GUPTA: Well, you know, when you look at these patients who have this COVID disease, you know, a lot of patients are developing these breathing problems, but not necessarily having pneumonia. So, you know, pneumonia would be the most obvious sort of thing. You have an infection.

The infection becomes significant enough to cause these accumulations of inflammatory fluid in your lungs, those -- these infiltrates. He doesn't have that. That's what Clarissa is just reporting.

So what is it that required him to then require oxygen? Sometimes, it can be the body's own inflammatory system that is overreacting in a way.

[08:25:04]

That can cause problems. It could be a more of a respiratory distress type thing, where someone actually in addition to the physical aspects of this, the psychological sort of anxiety leads to shortness of breath. So, you know, we don't know what it is.
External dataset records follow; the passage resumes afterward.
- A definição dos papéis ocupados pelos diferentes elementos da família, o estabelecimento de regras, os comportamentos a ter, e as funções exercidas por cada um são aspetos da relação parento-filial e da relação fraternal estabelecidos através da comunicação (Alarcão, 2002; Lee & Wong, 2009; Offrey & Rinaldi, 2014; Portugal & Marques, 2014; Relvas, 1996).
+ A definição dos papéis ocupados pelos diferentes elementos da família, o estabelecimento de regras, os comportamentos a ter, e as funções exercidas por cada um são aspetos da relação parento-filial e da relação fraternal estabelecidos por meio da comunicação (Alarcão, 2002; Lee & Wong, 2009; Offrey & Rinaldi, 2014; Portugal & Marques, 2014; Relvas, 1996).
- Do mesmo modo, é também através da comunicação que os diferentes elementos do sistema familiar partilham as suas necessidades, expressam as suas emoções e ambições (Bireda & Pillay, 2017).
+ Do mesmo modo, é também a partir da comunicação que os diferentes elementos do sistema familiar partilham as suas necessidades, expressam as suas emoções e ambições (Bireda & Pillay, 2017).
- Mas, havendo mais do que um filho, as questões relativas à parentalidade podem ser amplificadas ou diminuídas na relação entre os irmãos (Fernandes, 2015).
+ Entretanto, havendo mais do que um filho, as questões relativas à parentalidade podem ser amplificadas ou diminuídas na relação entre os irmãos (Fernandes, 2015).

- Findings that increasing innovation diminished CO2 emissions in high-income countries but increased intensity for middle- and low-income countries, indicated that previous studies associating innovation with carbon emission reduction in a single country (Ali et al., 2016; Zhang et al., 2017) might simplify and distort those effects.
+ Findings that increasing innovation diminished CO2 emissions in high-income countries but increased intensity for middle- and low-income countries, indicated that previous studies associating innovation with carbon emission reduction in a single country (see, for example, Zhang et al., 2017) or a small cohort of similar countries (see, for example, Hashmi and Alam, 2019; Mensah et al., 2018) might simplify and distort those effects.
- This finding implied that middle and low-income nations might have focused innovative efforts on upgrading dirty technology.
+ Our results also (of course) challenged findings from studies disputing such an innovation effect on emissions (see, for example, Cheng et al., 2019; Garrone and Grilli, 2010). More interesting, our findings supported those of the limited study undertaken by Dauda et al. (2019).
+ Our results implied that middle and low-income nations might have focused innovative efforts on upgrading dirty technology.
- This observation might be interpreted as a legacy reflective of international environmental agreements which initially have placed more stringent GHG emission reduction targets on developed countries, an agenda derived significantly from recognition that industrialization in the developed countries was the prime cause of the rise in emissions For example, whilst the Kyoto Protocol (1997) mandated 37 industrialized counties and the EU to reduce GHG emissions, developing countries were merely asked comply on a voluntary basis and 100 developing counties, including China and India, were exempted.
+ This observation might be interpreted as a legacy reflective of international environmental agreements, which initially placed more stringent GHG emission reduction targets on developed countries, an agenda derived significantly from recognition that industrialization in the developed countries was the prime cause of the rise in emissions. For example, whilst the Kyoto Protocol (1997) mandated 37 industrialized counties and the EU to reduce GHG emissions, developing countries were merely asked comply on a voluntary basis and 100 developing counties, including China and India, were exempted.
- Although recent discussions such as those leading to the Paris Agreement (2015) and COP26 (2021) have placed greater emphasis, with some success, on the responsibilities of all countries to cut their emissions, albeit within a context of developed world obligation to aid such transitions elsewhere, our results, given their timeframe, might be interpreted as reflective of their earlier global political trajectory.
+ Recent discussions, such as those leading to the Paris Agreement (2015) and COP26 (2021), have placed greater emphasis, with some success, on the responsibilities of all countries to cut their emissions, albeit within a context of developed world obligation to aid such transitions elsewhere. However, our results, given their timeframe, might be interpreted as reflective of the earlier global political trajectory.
He's 55 years old. So, he -- I don't know much about his other pre- existing conditions. But, you know, he doesn't necessarily fall into one of the vulnerable groups.

And that could be why doctors want to have him in the intensive care unit. What is going on with him? Why does he have dropping oxygenation if that's what took him there or shortness of breath? What's driving it if not the pneumonia? It affects not only your diagnosis, but also how you approach the treatment, John.

BERMAN: Yes. One of the things we know from talking to friends of ours, Sanjay, who have this, is this messes with you in ways we're only beginning to understand now.

Fascinating. Sanjay, thanks very much.

Clarissa Ward, thank you very much for that new information. Really appreciate it.

GUPTA: You got it.

BERMAN: Retired healthcare workers heeding the call and heading back to work, a former emergency room nurse tells us why she decided to do it. That's next.

(COMMERCIAL BREAK)

CAMEROTA: The need for doctors and nurses has inspired some retirees across the country to go back to work, rejoining the front lines now.